New York's Commercial Division continues to reject civil RICO claims at the motion to dismiss stage, treating them as an increasingly poor fit for ordinary business disputes. The pattern reflects courts' strict application of federal and state RICO pleading standards, which require plaintiffs to establish a violation of 18 U.S.C. § 1962, injury to business or property, causation, and—critically—an enterprise distinct from the predicate racketeering pattern itself. Judges have grown especially skeptical when the alleged "enterprise" is merely the same fraudulent scheme repackaged as a RICO violation.

The Commercial Division's "losing streak" for civil RICO plaintiffs shows no signs of reversing.
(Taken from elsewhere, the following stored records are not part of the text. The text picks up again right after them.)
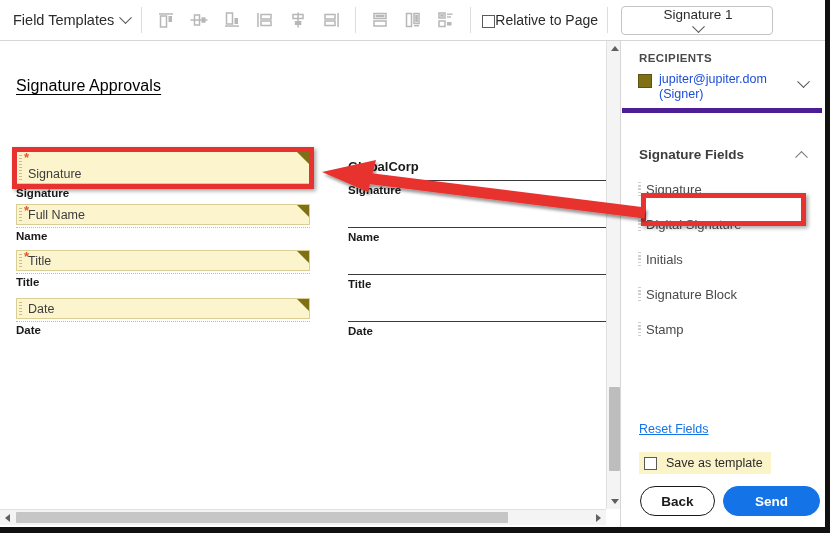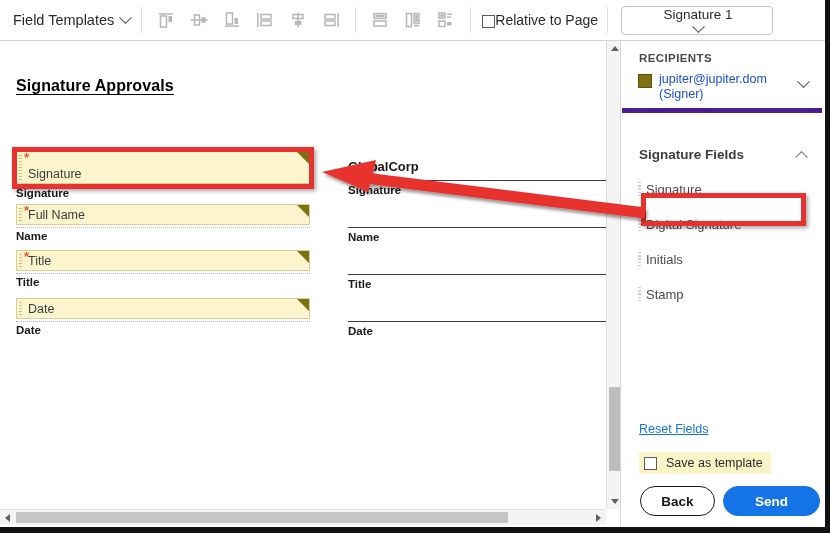"Signature Approvals" #doc-title { font-weight: bold -> normal }
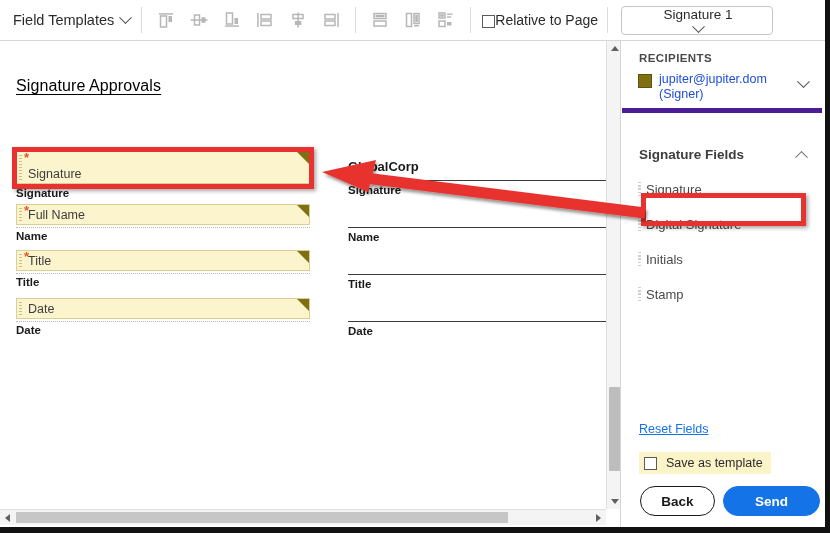"Signature Block" div.sf-item { html: none -> <div> <span></span> <span>Signature Block</span> </div> }
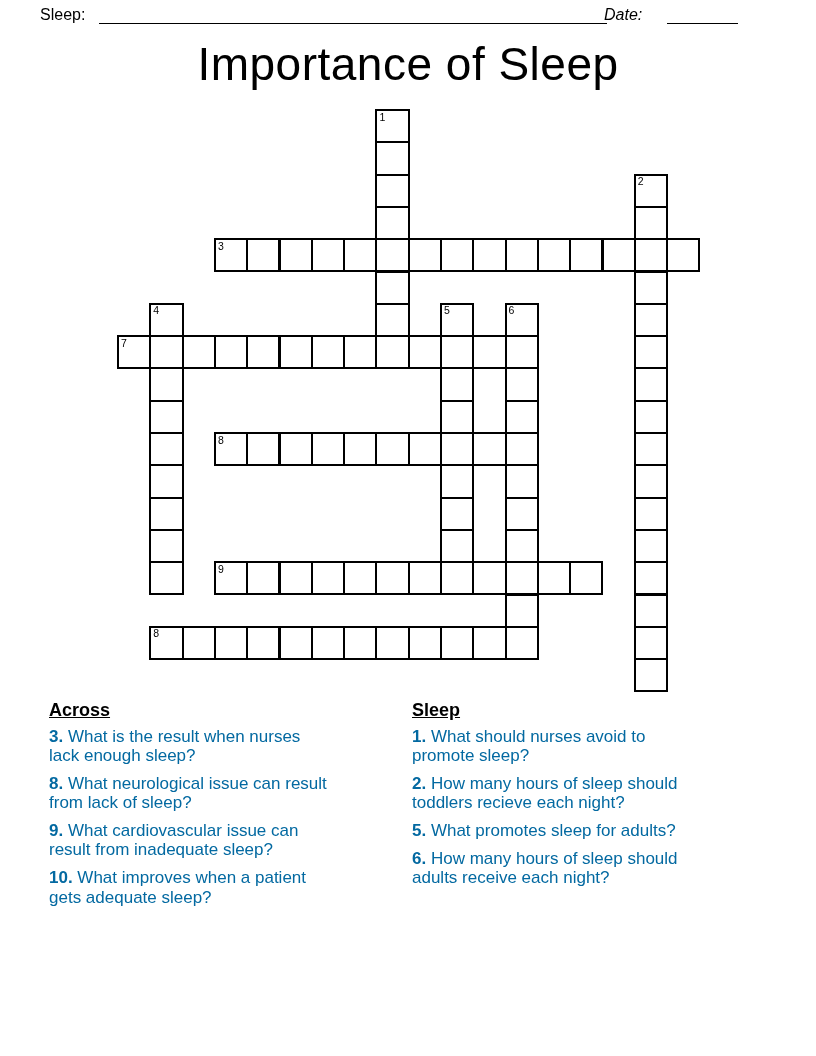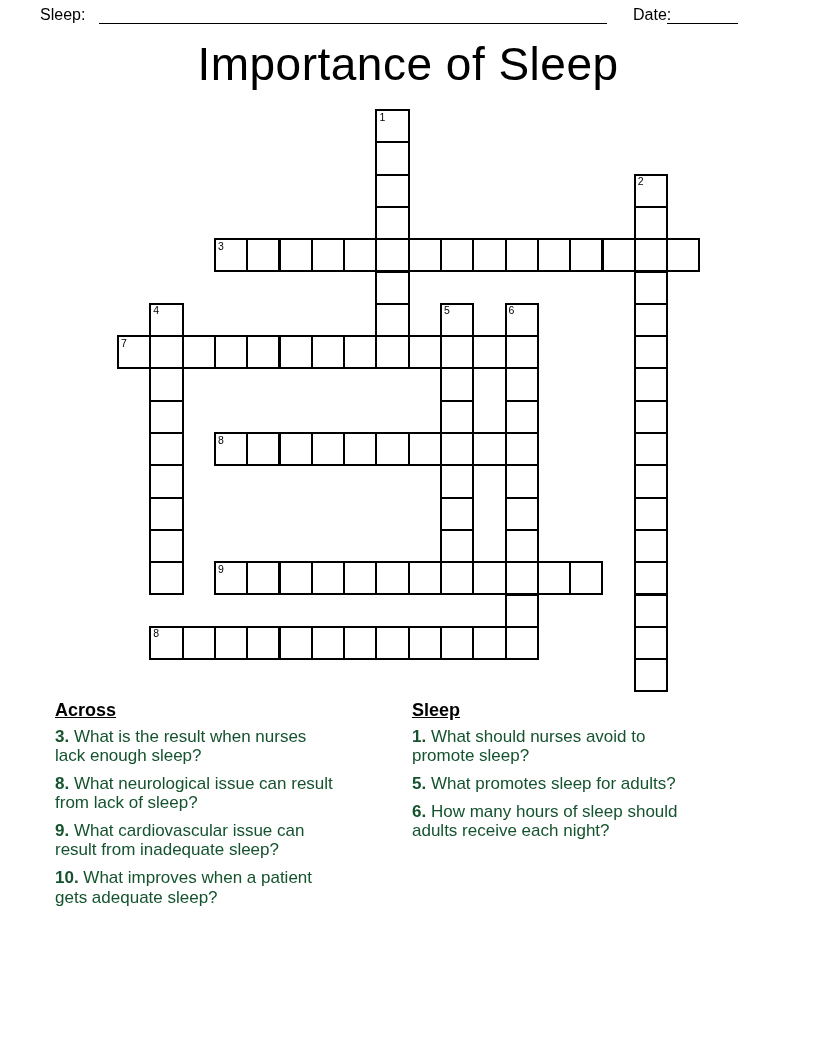"Date:" .date-label { font-style: none -> italic; left: 633px -> 604px }
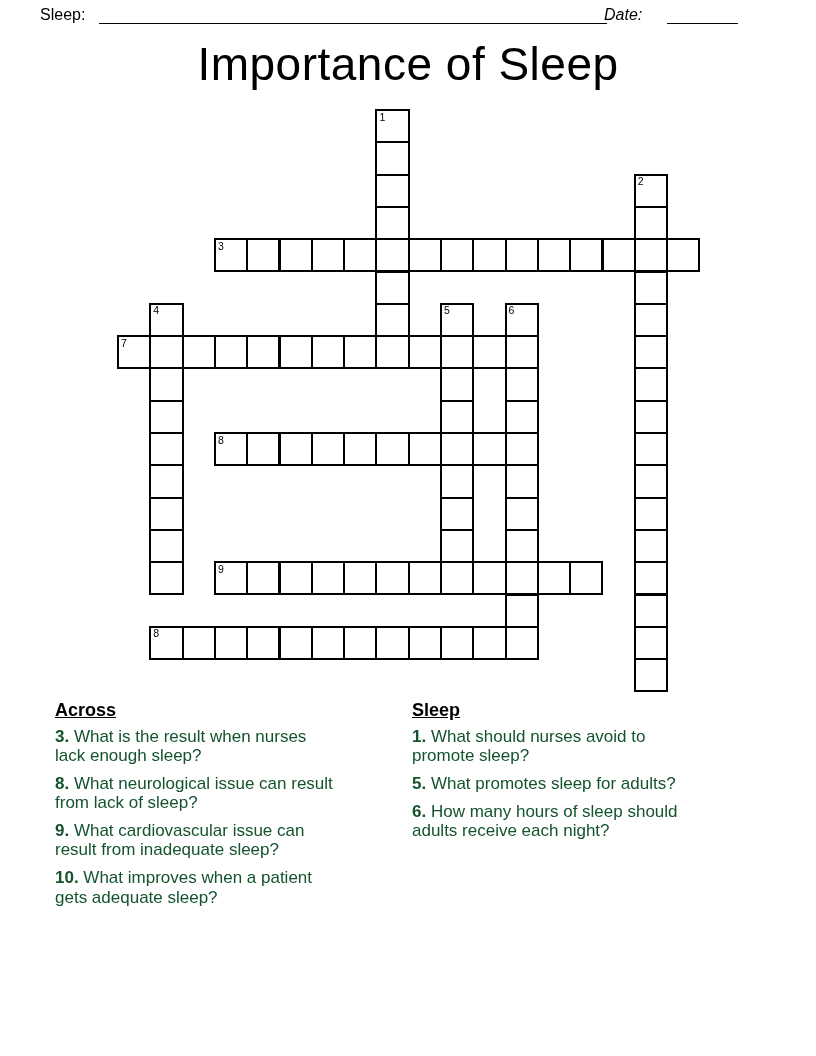"Across" .clue-col.across { left: 55px -> 49px }
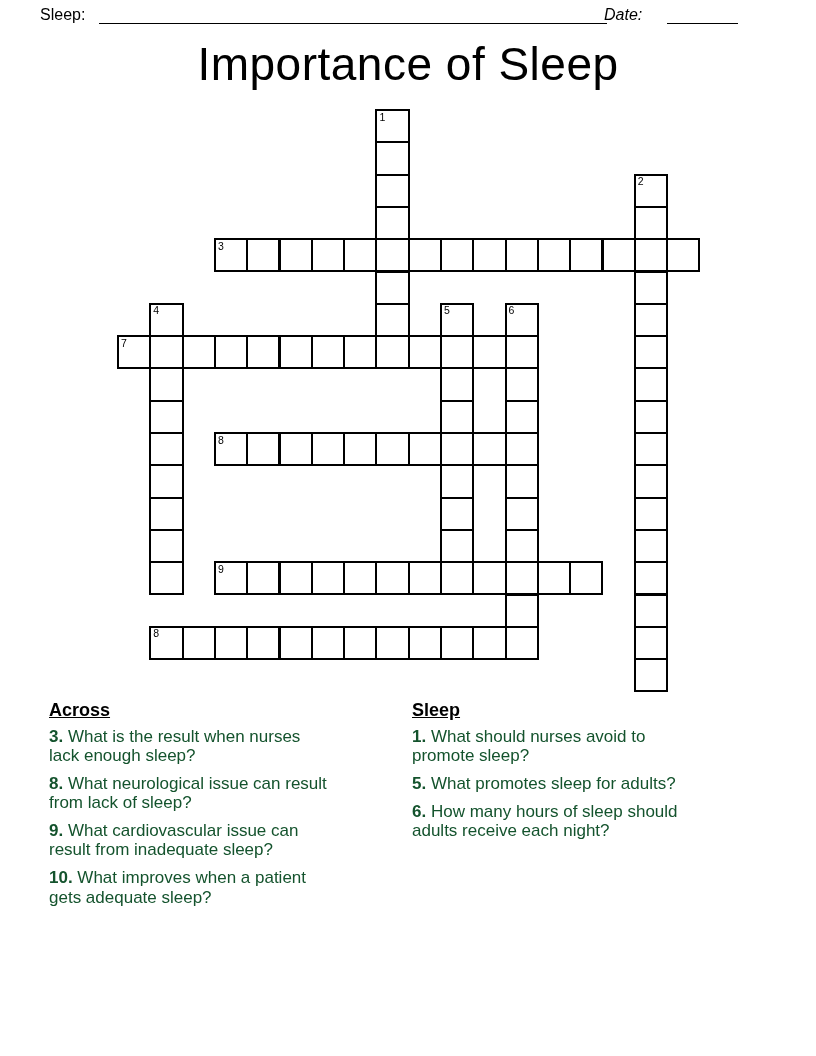"3. What is the result" .clue { color: #14532d -> #0369a1 }
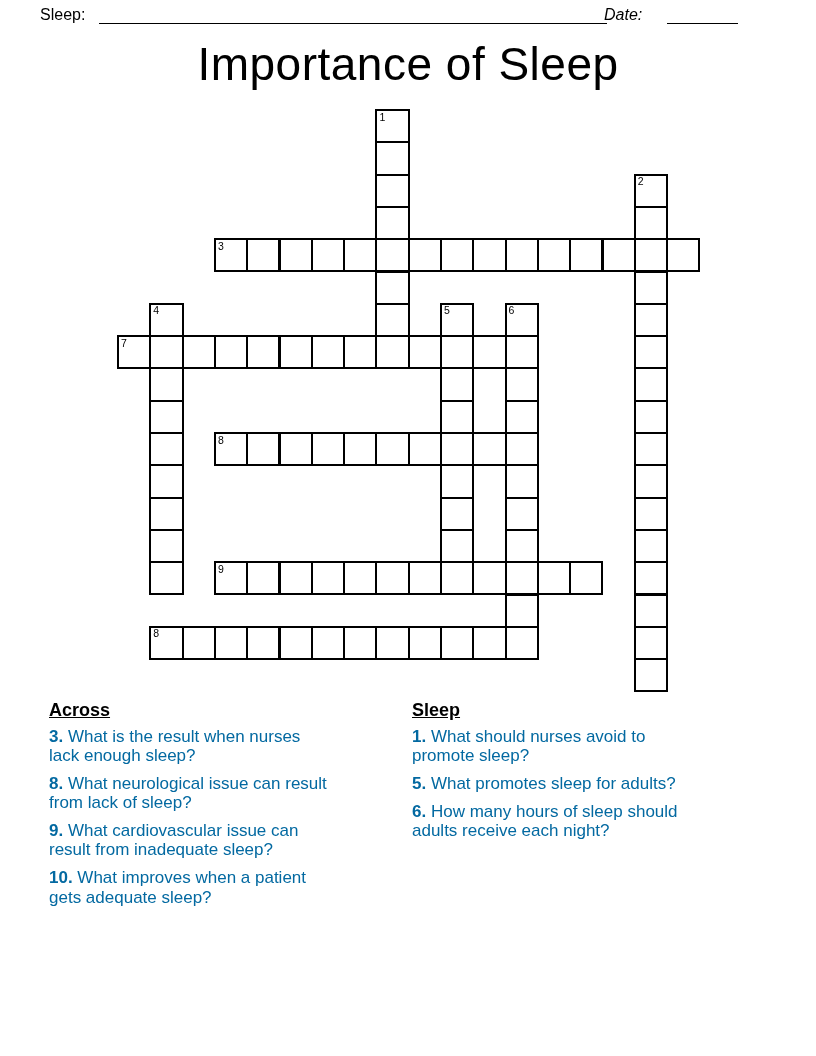"2. How many hours of" p.clue { html: none -> <p><b>2.</b> How many hours of sleep should toddlers recieve each night?</p> }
Courts continue to dismiss these claims when the underlying facts amount to breach of contract or garden-variety fraud rather than a true racketeering enterprise. The specific contours of recent dismissals and any emerging judicial consensus on particular pleading deficiencies remain unclear from available rulings.

For New York business litigators, the takeaway is straightforward: civil RICO remains a difficult sell in the Commercial Division despite the Supreme Court's broader approach to RICO standing in Medical Marijuana, Inc. v. Horn. Adding a RICO count to chase treble damages and attorney's fees will likely draw heightened scrutiny. Practitioners should expect courts to demand concrete factual allegations of an organized enterprise operating through a pattern of racketeering activity—not simply a recharacterization of fraud claims under RICO's label.